Joint Press Release: Google Takes Down Over Five Million Payday Loan Ads
This statement was issued by Americans For Financial Reform, Center on Privacy & Technology, Center for Responsible Lending, Leadership Conference on Civil and Human Rights, National Consumer Law Center (on behalf of its low income clients), National Council of La Raza, Open MIC, and Upturn:
Along with fake prescription drug peddlers, scam weight loss regimes, and sneaky malware spreaders, Google has taken down 5 million attempts to trap Americans in predatory loans since mid-July, according to a new report from the company.
The payday ads were among the 1.7 billion ads overall in 2016 that Google took down because they violated the company’s policies against promoting illegal products or misleading, inappropriate and harmful offers.

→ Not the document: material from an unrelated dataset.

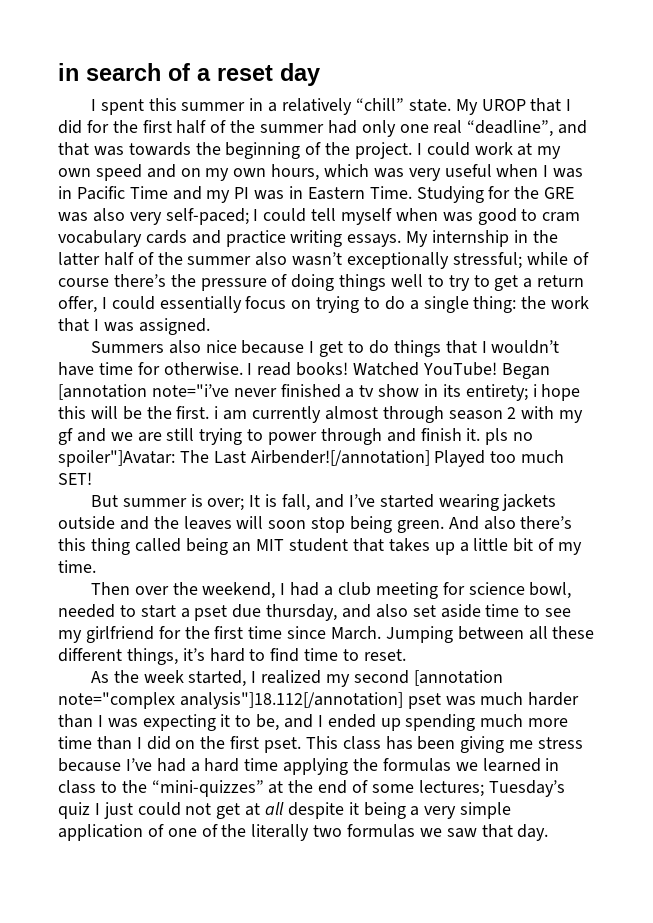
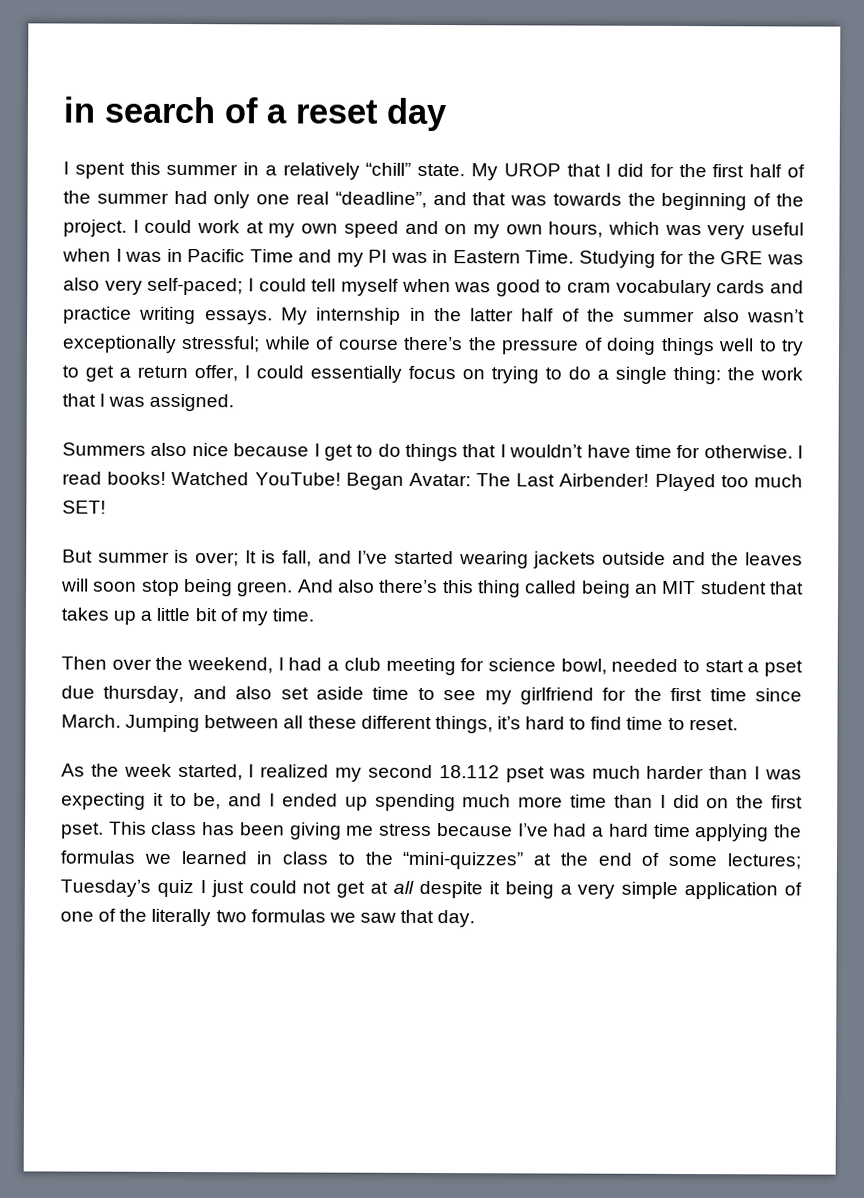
- Began [annotation note="i’ve never finished a tv show in its entirety; i hope this will be the first. i am currently almost through season 2 with my gf and we are still trying to power through and finish it. pls no spoiler"]Avatar: The Last Airbender![/annotation] Played too much SET!
+ Began Avatar: The Last Airbender! Played too much SET!
- As the week started, I realized my second [annotation note="complex analysis"]18.112[/annotation] pset was much harder than I was expecting it to be, and I ended up spending much more time than I did on the first pset.
+ As the week started, I realized my second 18.112 pset was much harder than I was expecting it to be, and I ended up spending much more time than I did on the first pset.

In May 2016, Google announced that it would include payday lenders in the category of abusive businesses that were barred from its site. This puts payday lenders where they belong – in the company of businesses that offer miracle weight loss cures or sell items like fake diplomas and plagiarized term papers.
Often these businesses, including payday lenders, try to get around the Google bad ad ban by tricking the company’s detection systems, google watches for that too. And, also takes down the web sites that are the click-through destinations of bad ads, including 8,000 web sites promoting payday loans.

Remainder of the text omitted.